Recorded information:
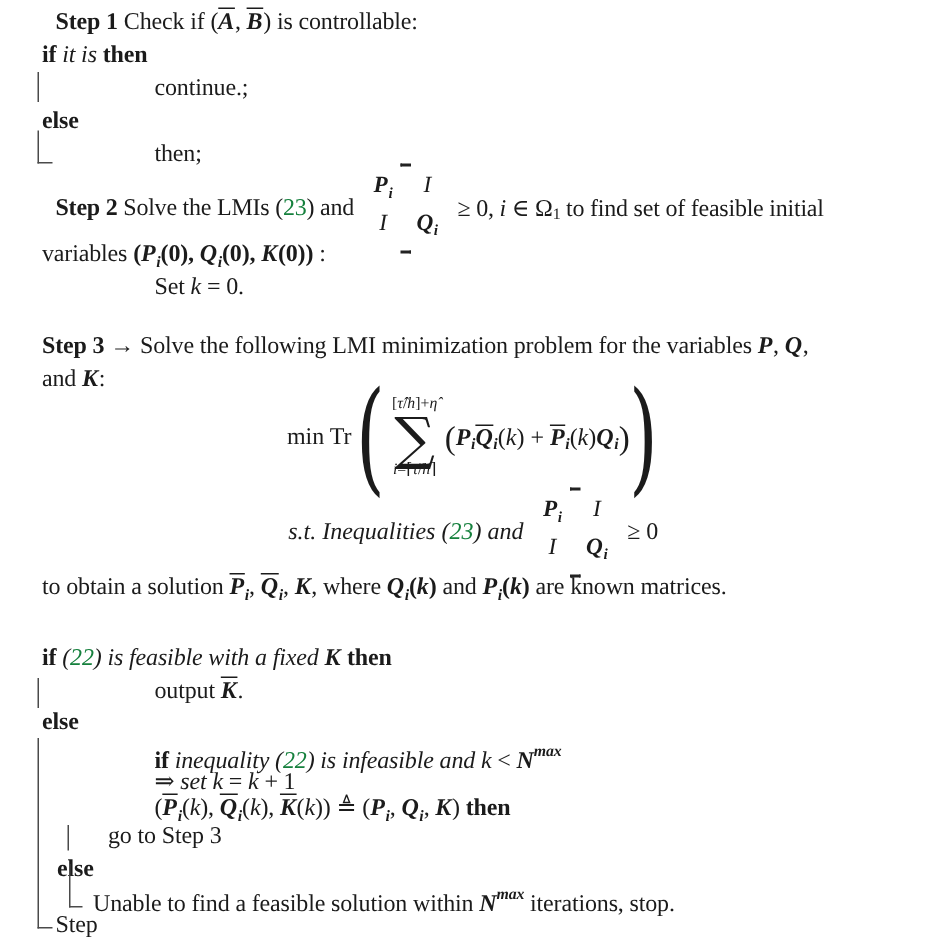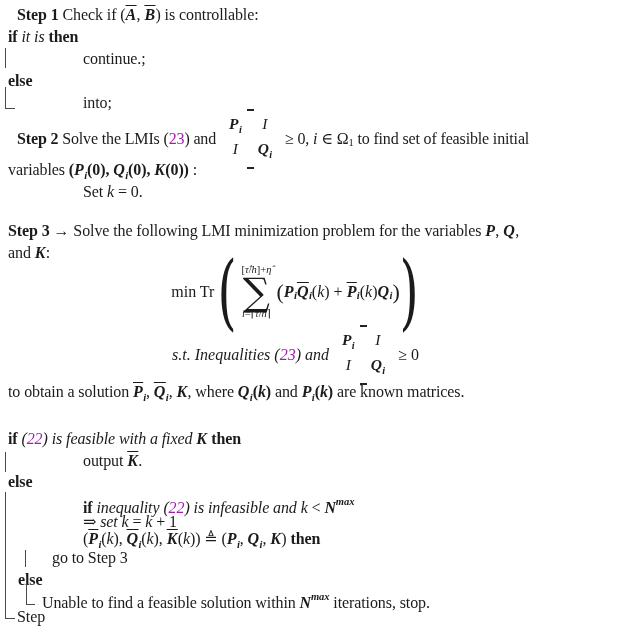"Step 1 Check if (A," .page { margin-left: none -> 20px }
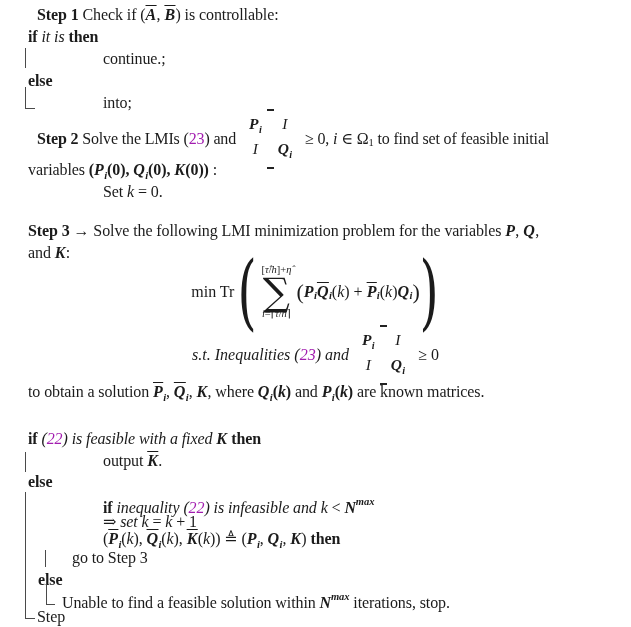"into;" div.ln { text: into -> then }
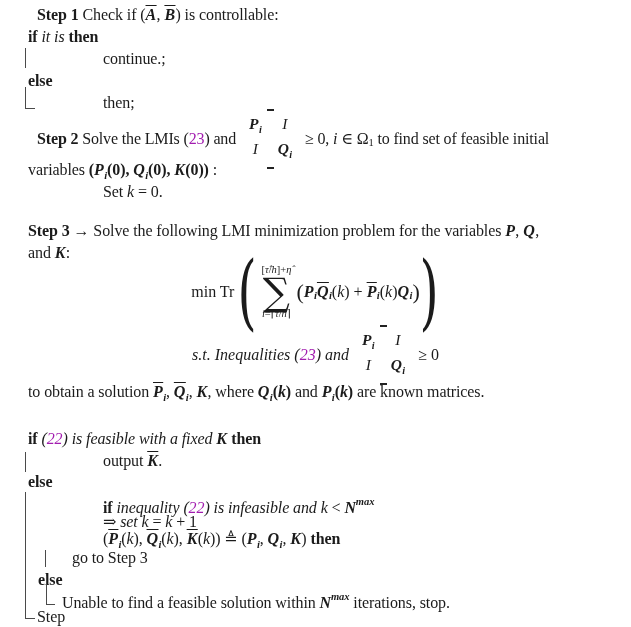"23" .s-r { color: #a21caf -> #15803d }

...

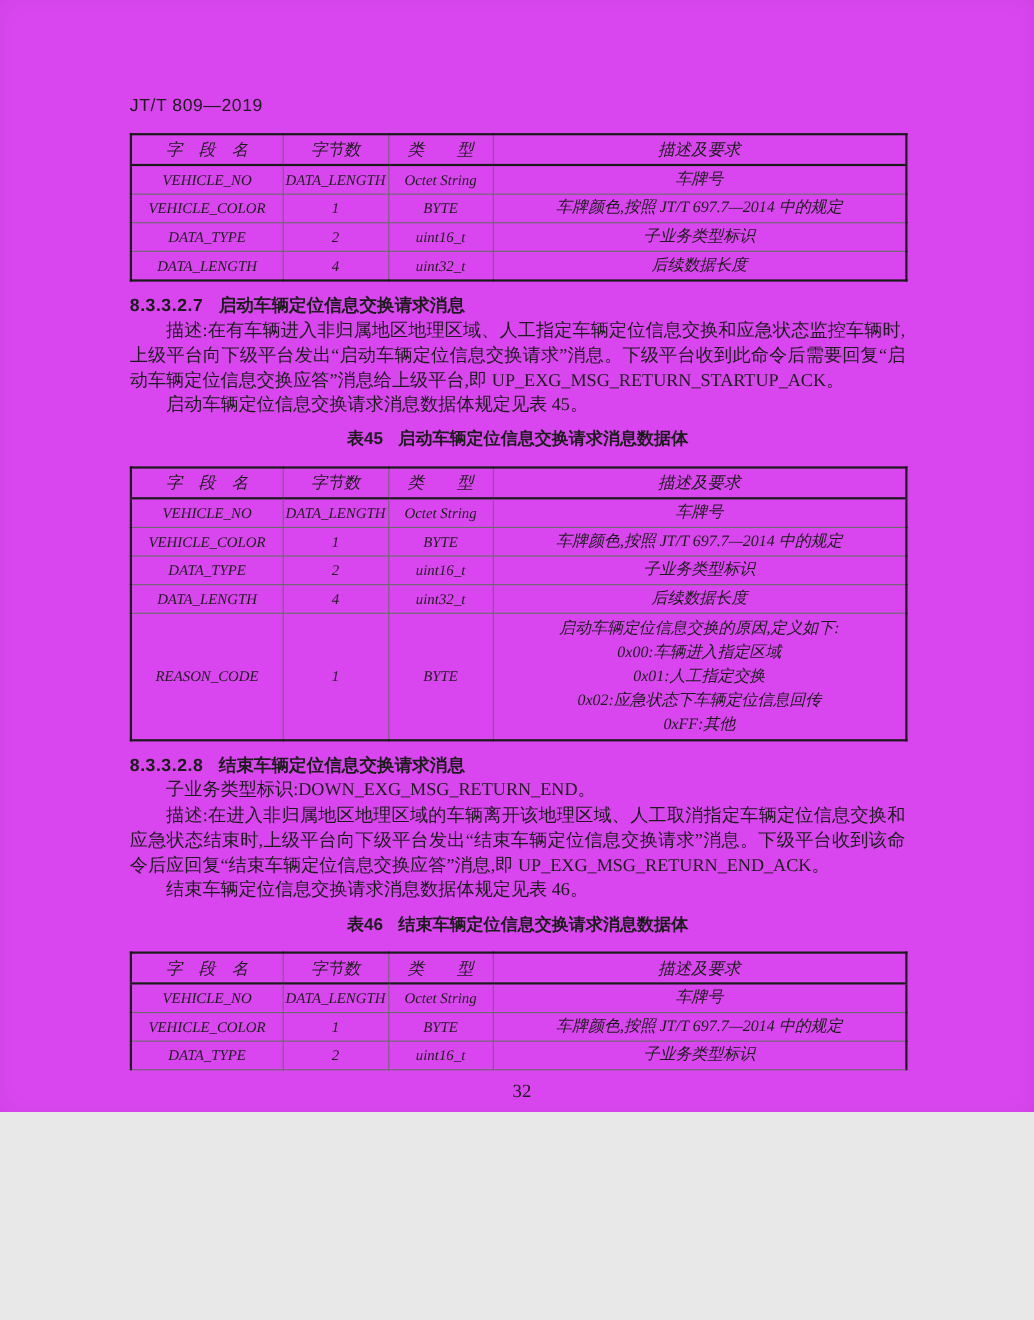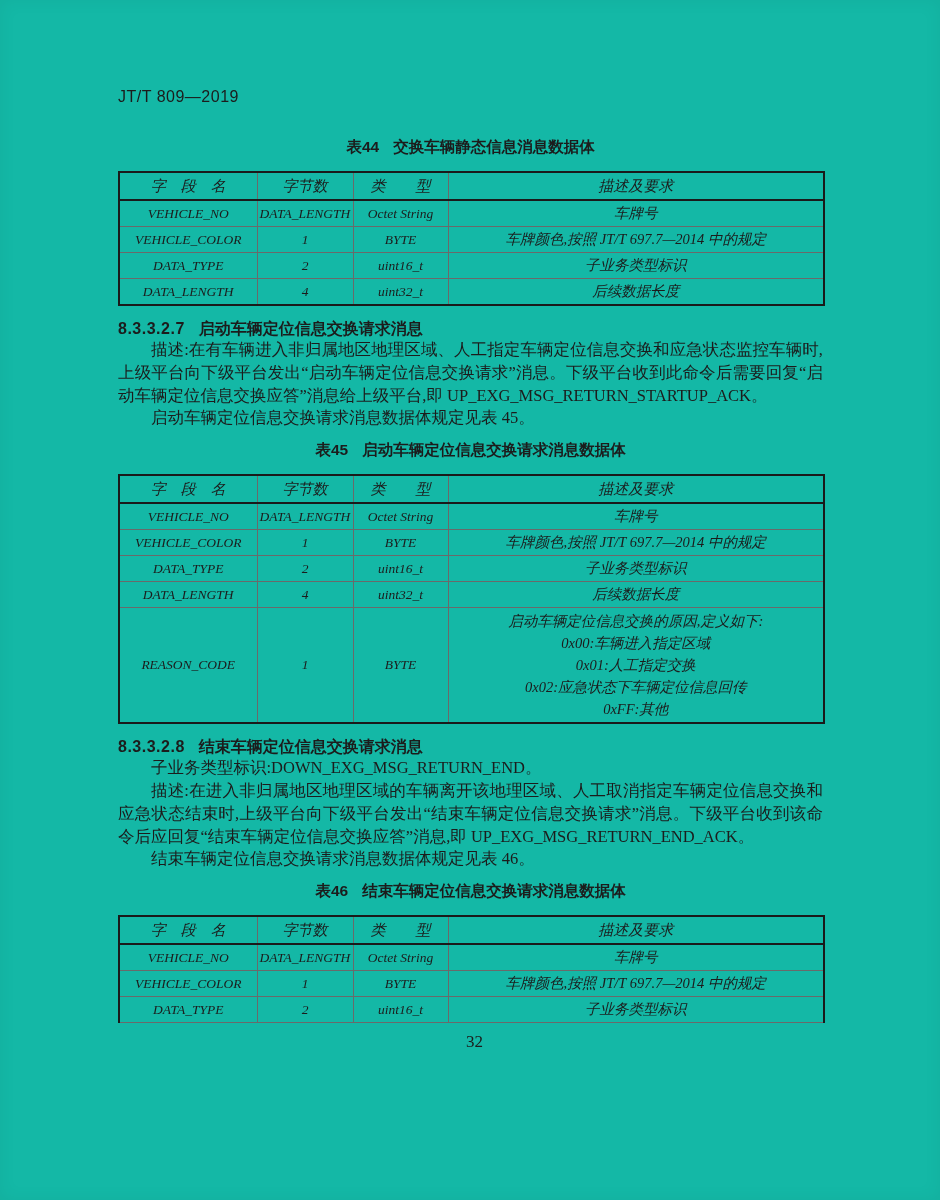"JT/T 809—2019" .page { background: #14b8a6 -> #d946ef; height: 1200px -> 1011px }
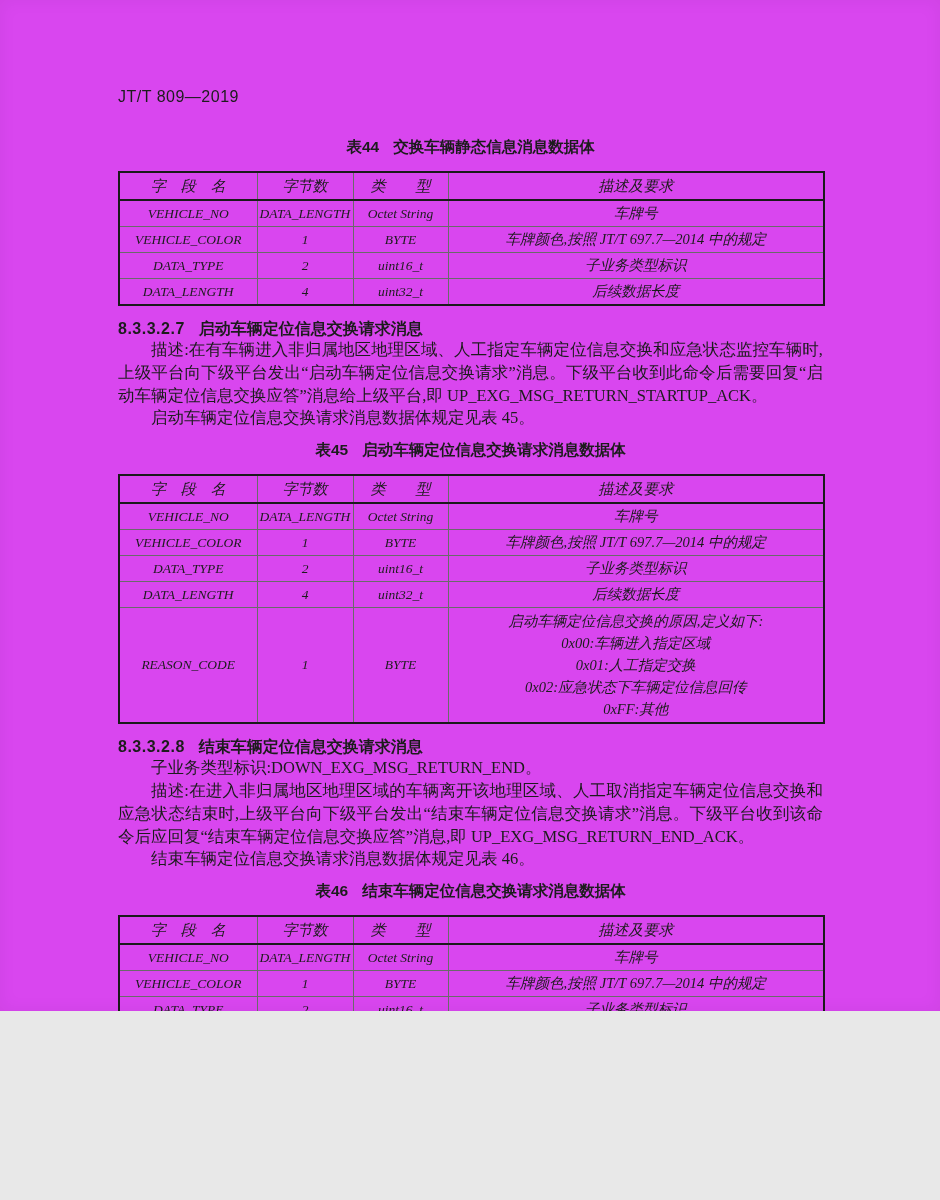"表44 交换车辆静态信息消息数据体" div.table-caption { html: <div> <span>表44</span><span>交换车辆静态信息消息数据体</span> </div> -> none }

Activity:
Exact repeat of the material above: every line from the one with "background: #14b8a6 ->" through the one with "html: <div> <span>表44</span><span>交换车辆静态信息消息数据体</span>", endpoints included, and nothing more. No pictures.

Solved problem:
"JT/T 809—2019" .page { background: #14b8a6 -> #d946ef; height: 1200px -> 1011px }
"表44 交换车辆静态信息消息数据体" div.table-caption { html: <div> <span>表44</span><span>交换车辆静态信息消息数据体</span> </div> -> none }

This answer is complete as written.